My personal experiences were not funny. The first one happened when I was just a teenager. The dude didn’t even know what his genotype was when I asked him innocently, and he promised to go do a test. True to his word, by the next time we met, he had a result, AS. I started withdrawing from then, very difficult I must tell you, although we remain friends till date. The next two happened when I was much older, and one would think it would be less difficult to break away. In fact I ‘loved’ so much that I started thinking of in-vitro fertilization (test tube babies) and all those complexities. But finally, as a ‘sure girl’, I had to think with my head before my heart. Consequently, it became one of the first questions I ask a guy I like.
…cool story sis.
I shared my personal experiences with you because I have, severally, witnessed the pain and trauma people living with the sickle-cell disease (SCD) go through, especially children. It is TOTALLY heart-wrenching. Some would say, ‘Adesuwa there is nothing God cannot do’, but also we know we are not meant to put our God to the test. Let me educate you a bit on what SCD is about.

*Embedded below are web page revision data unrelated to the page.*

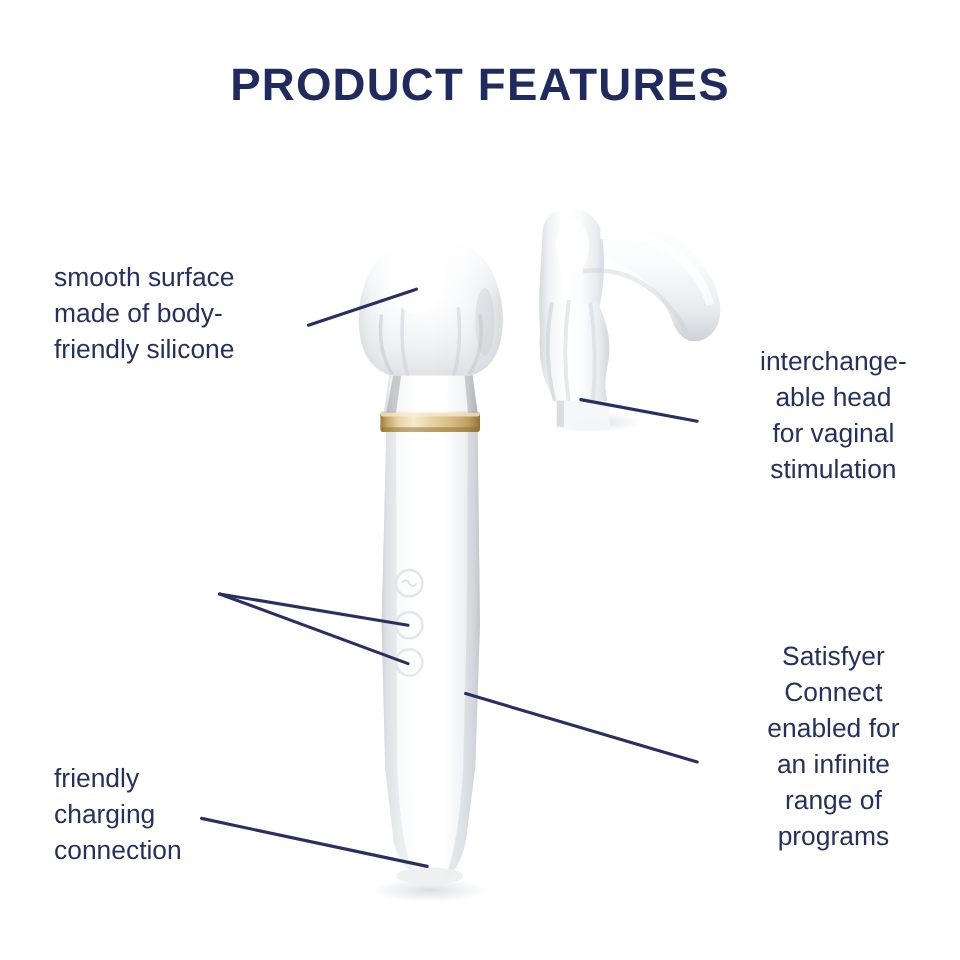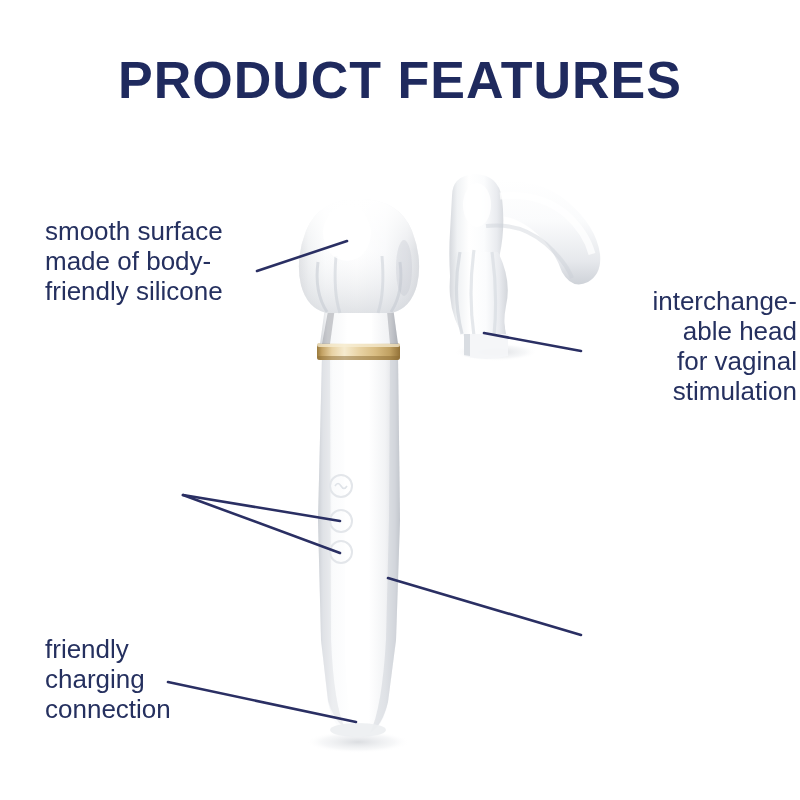--- a/index.html
+++ b/index.html
@@ -19,39 +19,39 @@
   }
 
   
   .title {
     position: absolute;
     left: 0;
     top: 50px;
     width: 800px;
     text-align: center;
     font-family: "Liberation Sans", sans-serif;
-    font-size: 52px;
+    font-size: 38px;
     font-weight: bold;
     letter-spacing: 1.0px;
     color: #1f2a5e;
     white-space: nowrap;
   }
 
   
   .callout {
     position: absolute;
     font-family: "Liberation Sans", sans-serif;
-    font-size: 26px;
+    font-size: 22px;
     line-height: 30px;
     color: #25305f;
     white-space: pre-line;
     letter-spacing: 0px;
   }
   .callout-left  { text-align: left; }
-  .callout-right { text-align: right; }
+  .callout-right { text-align: center; }
 
   #co-smooth      { left: 45px;  top: 216px;  width: 260px; }
   #co-control     { left: 45px;  top: 447px;  width: 220px; }
   #co-magnetic    { left: 45px;  top: 634px;  width: 220px; }
   #co-interchange { left: 592px; top: 286px;  width: 205px; }
   #co-connect     { left: 592px; top: 532px;  width: 205px; }
 
   
   svg.layer {
     position: absolute;
@@ -285,14 +285,20 @@
 
   <div class="callout callout-left" id="co-magnetic">friendly
 charging
 connection</div>
 
   <div class="callout callout-right" id="co-interchange">interchange-
 able head
 for vaginal
 stimulation</div>
 
+  <div class="callout callout-right" id="co-connect">Satisfyer
+Connect
+enabled for
+an infinite
+range of
+programs</div>
 
 </div>
 
 </body></html>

Sickle Cell disease, otherwise known as Sickle cell Anaemia, or Drepanocytosis, is a genetic blood disorder in which, simply put, the red blood cells of a person is ‘sickle-shaped’, named after the shape of the farm tool, sickle. This ‘sickling‘, which occurs due to a mutation in the Hemoglobin (Hb) gene, affects the flexibility of the cells, resulting in the symptoms and complications associated with this condition. Normal red blood cells have the hemoglobin gene designated as HbAA, carriers of the sickle cell trait carry the HbAS
gene, while sufferers of SCD carry the HbSS
gene. Under conditions such as low Oxygen, these red blood cells (containing sickle cell hemoglobin) aggregate, causing a distortion of these cells and resulting in loss of their elasticity. This loss of elasticity of the red blood cells is central in understanding this disease condition. In patients with HbAS (carriers of sickle cells), the distortion problems are minor, because the normal allele, that is, the ‘A‘ portion of the gene is able to produce over 50% of hemoglobin. They only have symptoms when deprived of oxygen, or when dehydrated.
Microscopic view of blood sample from a SCD patient. See the cells with the sickle shape?
Red blood cells are transporters of oxygen throughout the body, the Hemoglobin content being the oxygen carrier. Normal red blood cells are elastic and flexible and are able to pass through blood vessels, their flexibility allowing them to change shape when necessary, carrying oxygen to all parts of the body where blood is supplied. So imagine a sickle shaped red blood cell attempting to pass through blood vessels. Because of their lack of flexibility, they get stuck, therefore preventing the transport of oxygen in the body (Ischemia). Assuming they get stuck in the blood vessels supplying the brain, and the brain cannot work without oxygen for more than 5 minutes…death ultimately results.
Red blood cells typically have a life-span of 90-120 days after which they are filtered from the blood by the spleen and new ones are produced from the bone marrow. Sickle cells, however, have a life-span of just 10 to 20 days after which they are destroyed, causing the anemia. The bone marrow in patients with SCD constantly tries to produce new cells to compensate for the lost ones, but it does not match the rate of destruction.
I’m sure you have heard of a SCD patient hospitalized for experiencing ‘crisis. Sickle cell crisis is used to describe several independent conditions which may occur simultaneously. Most episodes of crisis last between 5 to 7 days, although in some patients, may last for longer. Such conditions include:
- Vaso-occlusive crisis, which is as a result of the sickle cells being stuck within blood vessels, causing blockade of blood flow and oxygen to an organ which results in pain and consequently, organ damage. The pain is often said to be indescribable, requiring strong opioid analgesics such as morphine to bring temporary relief.
- Splenic sequestration crisis, which occurs as a result of blood flow blockade to the spleen, causing its painful inflammation. Because the spleen stores red blood cells and other blood components (which it releases into circulation in conditions of low blood volume or hypovolemia), an inflammation causes blood to suddenly move from circulation into the spleen, leading to sudden low blood volume. If not treated as an emergency, a patient may die within 1-2 hours.
- Acute chest syndrome, characterized by fever, chest pain, difficulty in breathing and infiltrates in the chest.
Complications of this disease are diverse and include decreased immunity leading to opportunistic infections, silent strokes, kidney failure, Priaprism (unwanted erections in males), chronic pain leading to patients being dependent on opioids, Pulmonary hypertension, fertility, and bone wasting, among others.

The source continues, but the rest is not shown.